En 1859, il peint Un Miracle de saint Houardon et le présente au Salon de Paris où l’œuvre ne rencontre aucun succès. Un document des archives nationales de 1860 indique que l’État accorde « pour la décoration de l’église Neuve de Landerneau, un tableau exécuté par Mr Yan Dargent et représentant Un miracle de St Houardon » pour 2000 francs. S’il ne s’agit pas officiellement d’une commande de Napoléon III, il est vraisemblable que le choix du thème et la réalisation de cette œuvre monumentale ne soient pas dus au hasard, l’État ayant co-financé la reconstruction de l’église.
Trente ans plus tard, Yan’ Dargent propose de décorer Saint-Houardon de dix-sept toiles monumentales. À partir de 1889, il exécute neuf premiers tableaux pour le chœur. Dès 1892, le peintre entame la réalisation de huit autres toiles de plus grande taille pour orner la nef. Le chantier prend du retard à cause d’un désaccord financier avec la paroisse et est définitivement interrompu par sa mort en 1899. Seules trois œuvres sont effectivement livrées même si la correspondance du curé Fleury nous indique que Yan’Dargent en a peint deux autres. Il revend l’une d’elles, La mort de Salaün ar Foll, à la paroisse de Saint-Servais qui la conserve toujours.

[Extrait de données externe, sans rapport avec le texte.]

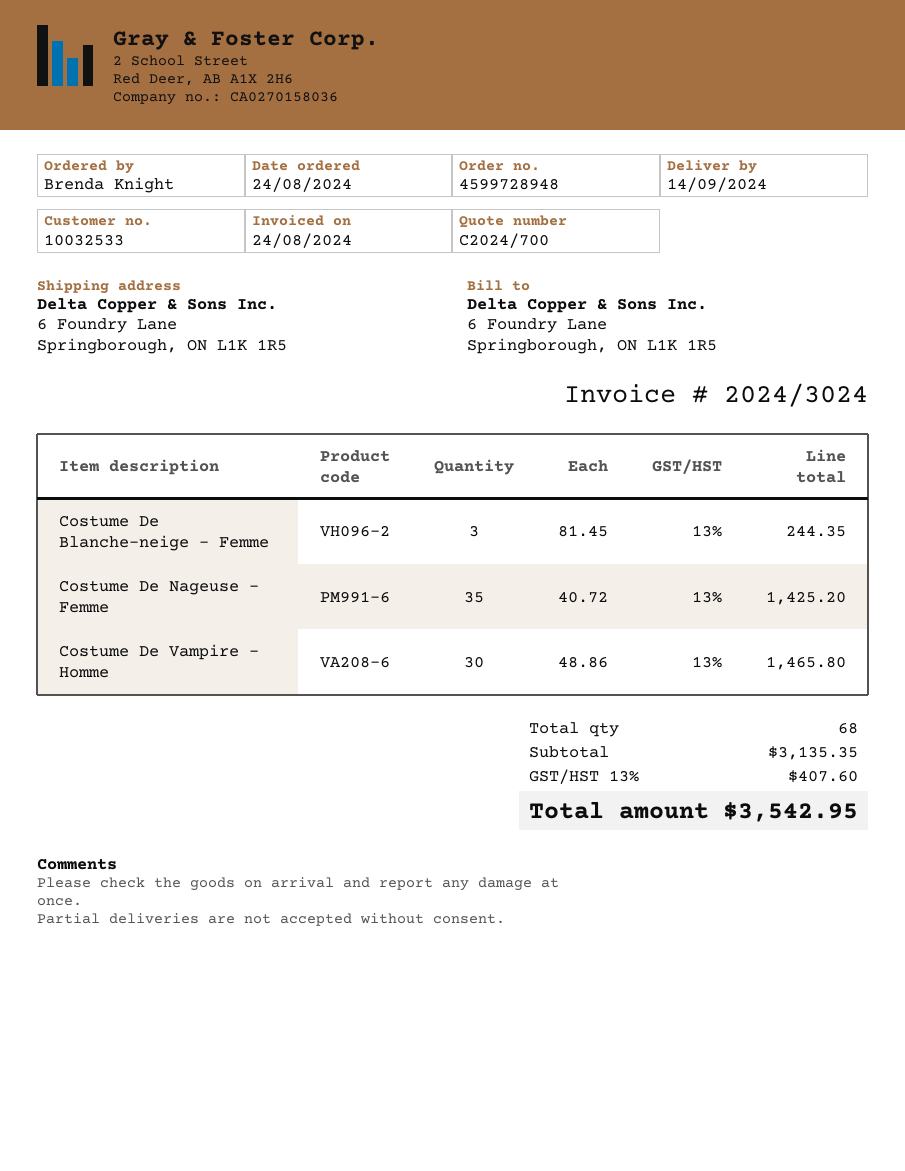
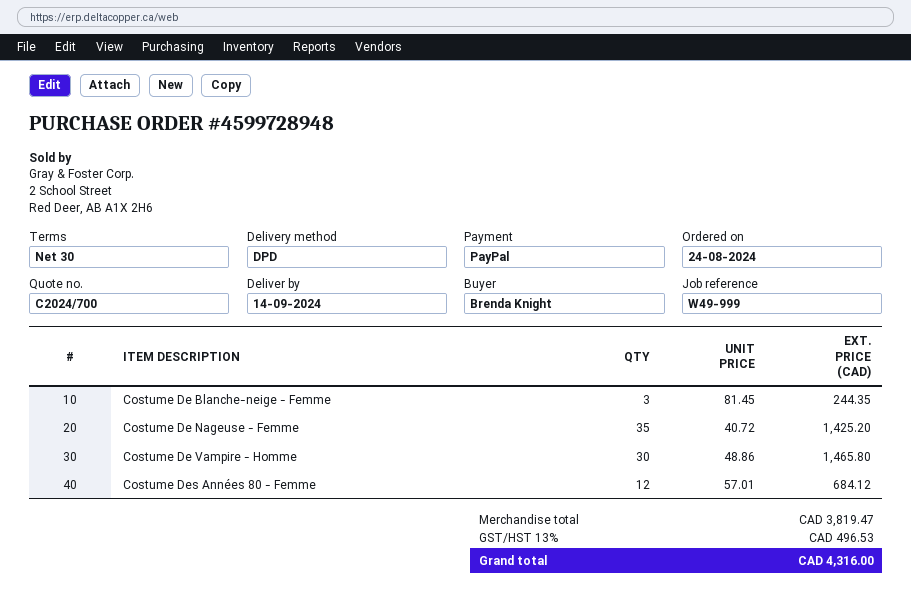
Costume Des Années 80 - Femme: none -> 12 x 57.01 = 684.12
subtotal: 3135.35 -> 3819.47
tax: 13% = 407.60 -> 13% = 496.53
total: 3542.95 -> 4316.00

Les tribulations des toiles de Yan’Dargent (1957 – 2000)
En1956, une partie de la voûte de l’église s’effondre. De gros travaux de restauration de la charpente sont alors nécessaires. Le prêtre profite du chantier pour désencombrer l’église de certains ornements liturgiques dont les tableaux de Yan’ Dargent.
La peinture Un miracle de saint Houardon est entreposée dans l’ossuaire Saint-Cadou. Quant aux douze autres toiles monumentales, elles sont déposées chez un antiquaire de Morlaix pendant de nombreuses années puis transférées à l’Évêché de Quimper en 1980. Elles sont finalement restituées à la Ville de Landerneau en 1989 à l’occasion d’une grande rétrospective dédiée à Yan’Dargent. Très abîmés par de mauvaises conditions de stockage elles sont restaurées et replacées à Saint-Houardon pour la fin 1999.
7 documents

Le porche
En 1604, l’église Saint-Houardon s’orne d’un nouveau porche que l’on a superposé à un plus ancien datant du XVIe siècle. Contrairement à la tradition, l’entrée d’honneur va être aménagée côté nord et non au sud du monument. L’édifice est enserré dans les propriétés voisines et ne peut s’étendre à l’extérieur que dans ce sens.

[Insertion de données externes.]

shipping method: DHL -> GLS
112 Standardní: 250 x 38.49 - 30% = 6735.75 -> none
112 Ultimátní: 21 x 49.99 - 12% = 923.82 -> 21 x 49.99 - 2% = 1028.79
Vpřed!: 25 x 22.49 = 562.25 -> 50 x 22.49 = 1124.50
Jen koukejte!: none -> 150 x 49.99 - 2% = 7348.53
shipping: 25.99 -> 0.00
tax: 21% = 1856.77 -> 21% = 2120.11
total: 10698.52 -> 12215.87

Par une étonnante prise de conscience patrimoniale, lors du déplacement d'une partie de l'édifice en 1858, il est convenu de démonter avec soin, pierre par pierre, le clocher et le porche, les parties les plus remarquables de l’édifice, puis de les remonter en les intégrant au nouveau bâtiment. L’entrepreneur numérote toutes les pierres afin de les replacer dans le bon ordre car sinon « il répondra à ses risques et périls de la démolition et du replacement de cette œuvre d’art qui exige des précautions délicates ». Certains de ces numéros y sont toujours visibles aujourd’hui. Le porche est remonté sur le flanc sud de l’édifice, retrouvant ainsi la disposition habituelle des entrées monumentales d’églises.

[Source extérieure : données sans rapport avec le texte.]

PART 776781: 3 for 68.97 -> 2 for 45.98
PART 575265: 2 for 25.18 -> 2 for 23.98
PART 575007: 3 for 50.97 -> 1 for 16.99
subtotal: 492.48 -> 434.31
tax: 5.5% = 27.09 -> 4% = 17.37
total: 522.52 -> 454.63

Haut de 22 mètres, il compte parmi les plus grands et les plus beaux porches en kersanton de la vallée de l’Élorn. Ceux de Trémaouézan et Ploudiry en sont inspirés. De l’arcade de plein cintre de l’entrée jusqu’au dernier lanternon, tout le répertoire architectural et décoratif de la Renaissance s’accumule avec le souci de ne laisser aucun espace vide.